== The task ==
Copy the listing verbatim, excluding any images found in it.
- Opening Delimiter -
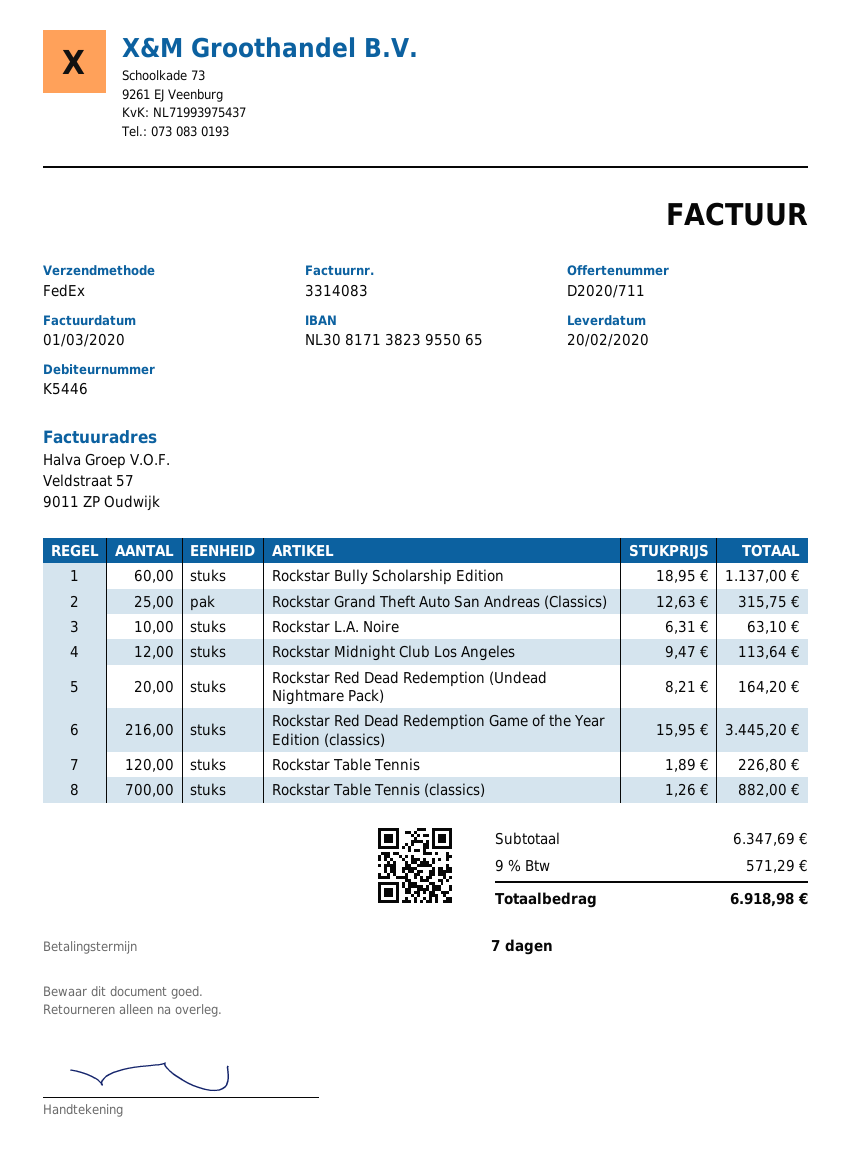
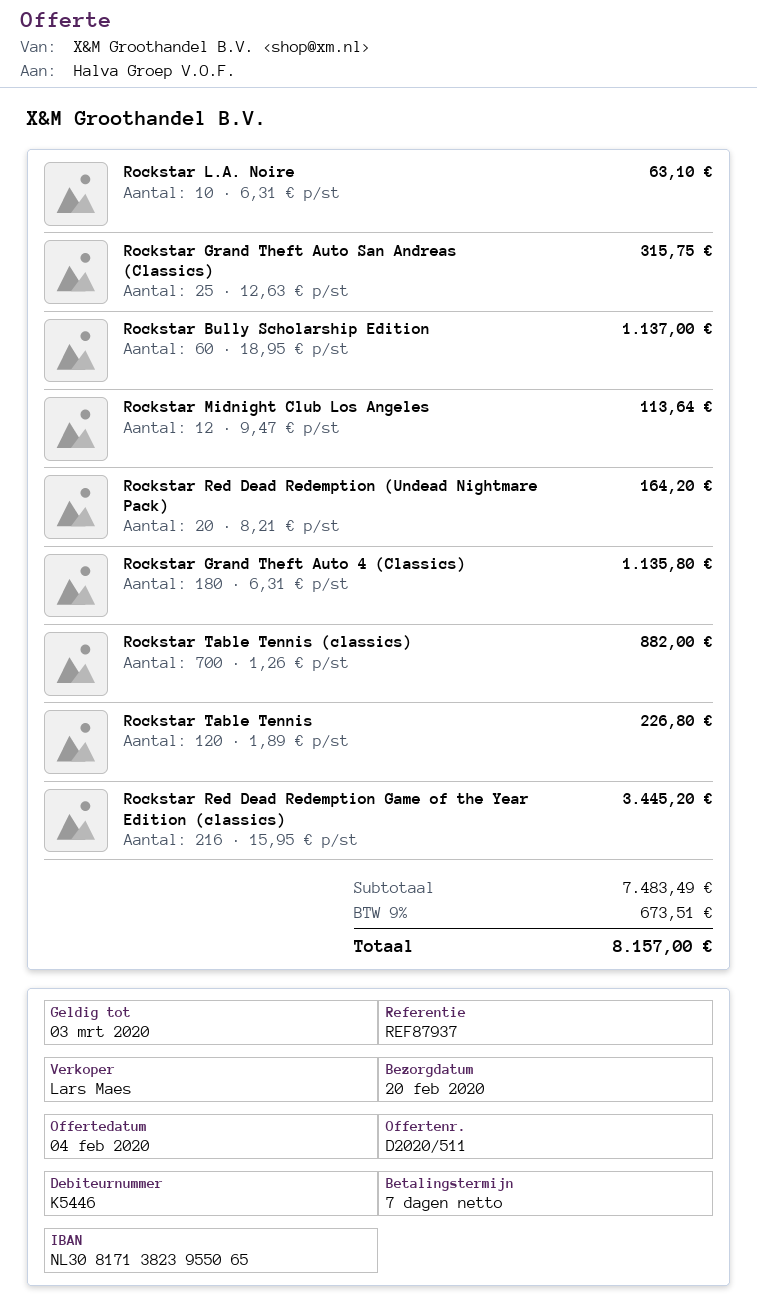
quote number: D2020/711 -> D2020/511
Rockstar Grand Theft Auto 4 (Classics): none -> 180 x 6.31 = 1135.80
subtotal: 6347.69 -> 7483.49
tax: 9% = 571.29 -> 9% = 673.51
total: 6918.98 -> 8157.00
- Closing Delimiter -
== Answer to the problem ==
quote number: D2020/711 -> D2020/511
Rockstar Grand Theft Auto 4 (Classics): none -> 180 x 6.31 = 1135.80
subtotal: 6347.69 -> 7483.49
tax: 9% = 571.29 -> 9% = 673.51
total: 6918.98 -> 8157.00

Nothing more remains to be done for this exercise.